[Before and after images]
- Opening Delimiter -

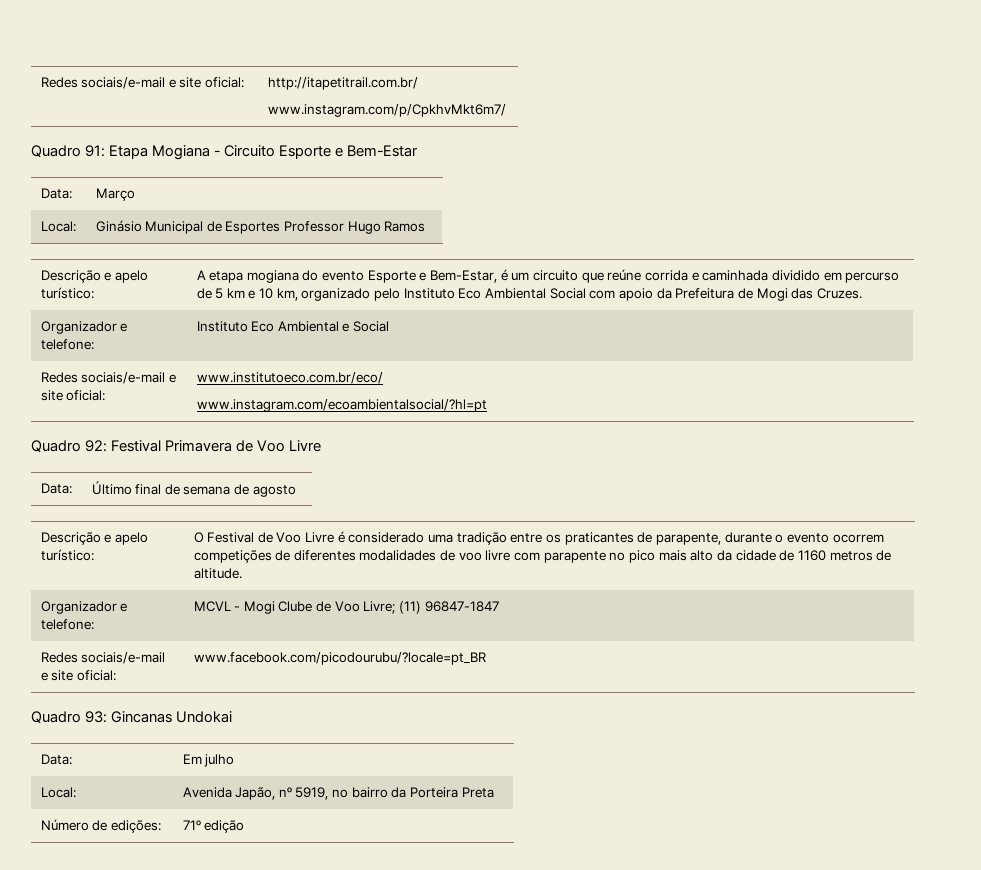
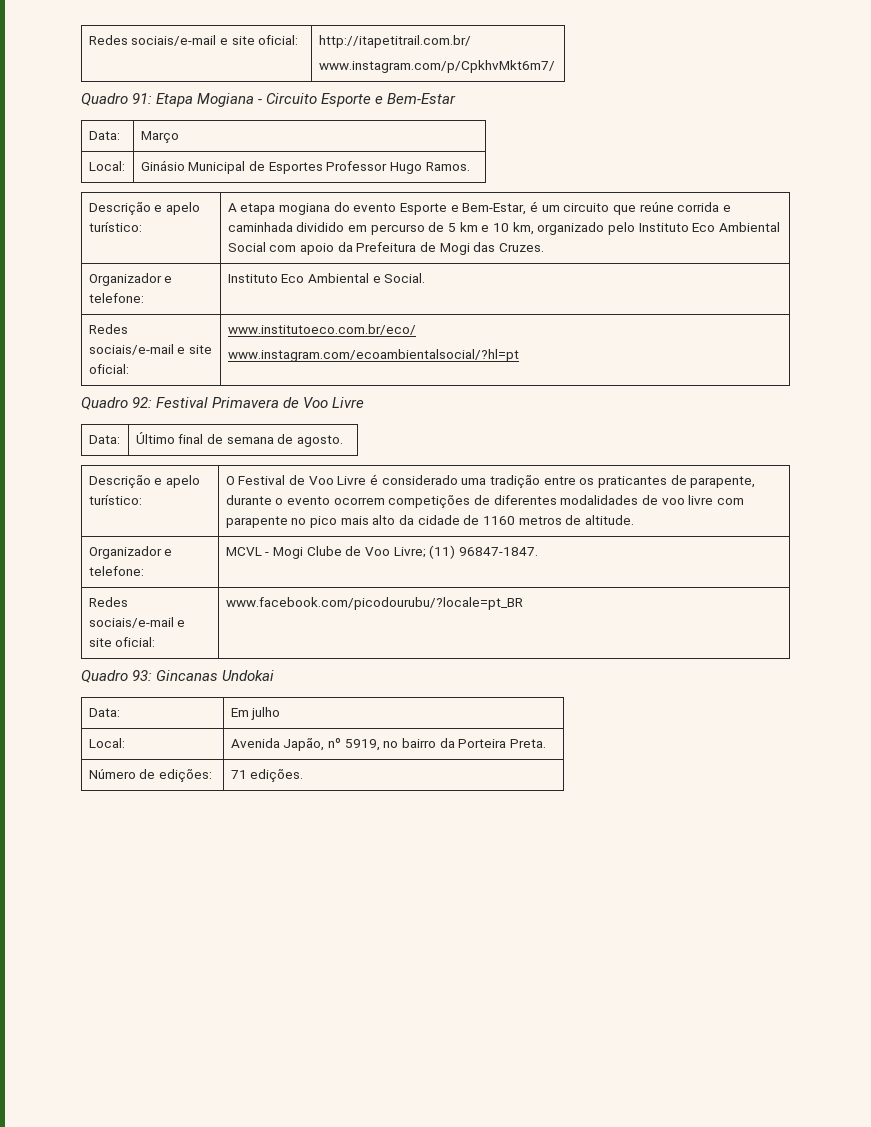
- Local: | Ginásio Municipal de Esportes Professor Hugo Ramos
+ Local: | Ginásio Municipal de Esportes Professor Hugo Ramos.
- Organizador e telefone: | Instituto Eco Ambiental e Social
+ Organizador e telefone: | Instituto Eco Ambiental e Social.
- Data: | Último final de semana de agosto
+ Data: | Último final de semana de agosto.
- Organizador e telefone: | MCVL - Mogi Clube de Voo Livre; (11) 96847-1847
+ Organizador e telefone: | MCVL - Mogi Clube de Voo Livre; (11) 96847-1847.
- Local: | Avenida Japão, nº 5919, no bairro da Porteira Preta
+ Local: | Avenida Japão, nº 5919, no bairro da Porteira Preta.
- Número de edições: | 71º edição
+ Número de edições: | 71 edições.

- Closing Delimiter -

→ **WHAT TO DO**:
Whenever the string "Último" shows up in a line above, copy that line.

→ **WORKED SOLUTION**:
- Data: | Último final de semana de agosto
+ Data: | Último final de semana de agosto.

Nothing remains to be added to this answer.